◆ Work to be completed ◆
Write out the entries below in full, exactly as given.

(Collection entries)
____________________

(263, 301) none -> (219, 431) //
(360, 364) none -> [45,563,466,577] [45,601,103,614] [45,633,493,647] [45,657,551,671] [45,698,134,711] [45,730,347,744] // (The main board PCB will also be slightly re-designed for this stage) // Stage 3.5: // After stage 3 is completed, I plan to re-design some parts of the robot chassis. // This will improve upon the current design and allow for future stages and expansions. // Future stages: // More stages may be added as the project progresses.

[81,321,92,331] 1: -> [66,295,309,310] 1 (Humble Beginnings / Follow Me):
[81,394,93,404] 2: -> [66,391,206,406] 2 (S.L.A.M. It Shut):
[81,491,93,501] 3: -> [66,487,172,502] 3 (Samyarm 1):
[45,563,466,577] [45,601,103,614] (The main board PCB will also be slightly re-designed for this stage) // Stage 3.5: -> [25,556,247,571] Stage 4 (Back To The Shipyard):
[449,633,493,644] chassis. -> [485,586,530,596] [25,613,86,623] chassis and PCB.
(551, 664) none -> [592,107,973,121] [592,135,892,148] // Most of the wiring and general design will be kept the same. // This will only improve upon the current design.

____________________

◆ Written answer ◆
(263, 301) none -> (219, 431) //
(360, 364) none -> [45,563,466,577] [45,601,103,614] [45,633,493,647] [45,657,551,671] [45,698,134,711] [45,730,347,744] // (The main board PCB will also be slightly re-designed for this stage) // Stage 3.5: // After stage 3 is completed, I plan to re-design some parts of the robot chassis. // This will improve upon the current design and allow for future stages and expansions. // Future stages: // More stages may be added as the project progresses.

[81,321,92,331] 1: -> [66,295,309,310] 1 (Humble Beginnings / Follow Me):
[81,394,93,404] 2: -> [66,391,206,406] 2 (S.L.A.M. It Shut):
[81,491,93,501] 3: -> [66,487,172,502] 3 (Samyarm 1):
[45,563,466,577] [45,601,103,614] (The main board PCB will also be slightly re-designed for this stage) // Stage 3.5: -> [25,556,247,571] Stage 4 (Back To The Shipyard):
[449,633,493,644] chassis. -> [485,586,530,596] [25,613,86,623] chassis and PCB.
(551, 664) none -> [592,107,973,121] [592,135,892,148] // Most of the wiring and general design will be kept the same. // This will only improve upon the current design.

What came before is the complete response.